__Records for this exercise__
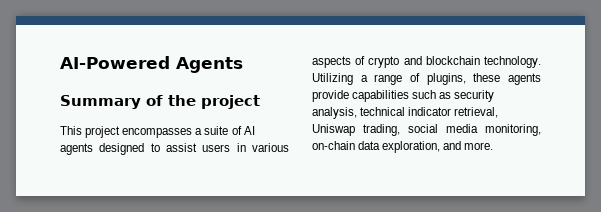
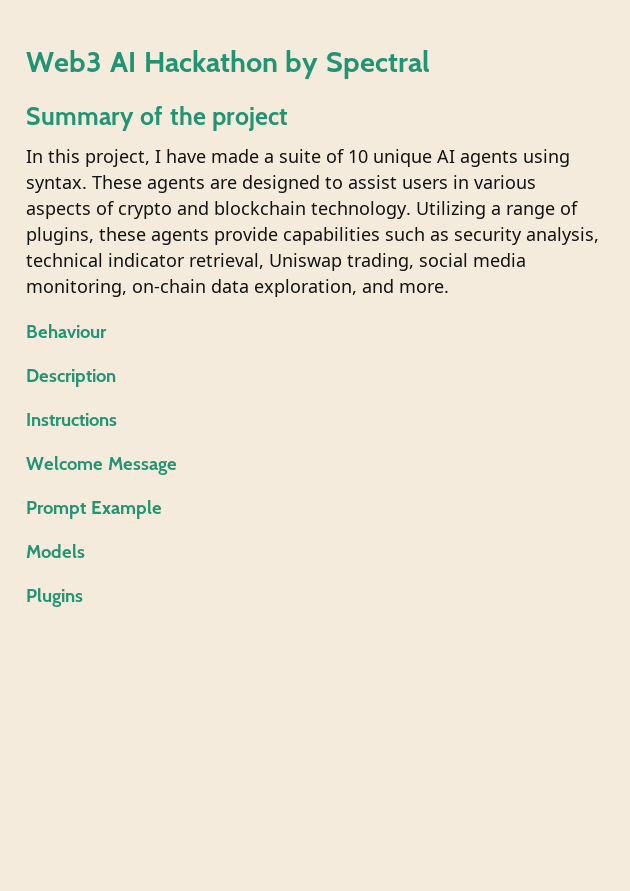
- AI-Powered Agents
+ Web3 AI Hackathon by Spectral
- This project encompasses a suite of AI agents designed to assist users in various aspects of crypto and blockchain technology.
+ In this project, I have made a suite of 10 unique AI agents using syntax. These agents are designed to assist users in various aspects of crypto and blockchain technology.
+ Behaviour
+ Description
+ Instructions
+ Welcome Message
+ Prompt Example
+ Models
+ Plugins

__Try it__
Leaving the pictures aside, transcribe the entire listing exactly.

__Exercise output__
- AI-Powered Agents
+ Web3 AI Hackathon by Spectral
- This project encompasses a suite of AI agents designed to assist users in various aspects of crypto and blockchain technology.
+ In this project, I have made a suite of 10 unique AI agents using syntax. These agents are designed to assist users in various aspects of crypto and blockchain technology.
+ Behaviour
+ Description
+ Instructions
+ Welcome Message
+ Prompt Example
+ Models
+ Plugins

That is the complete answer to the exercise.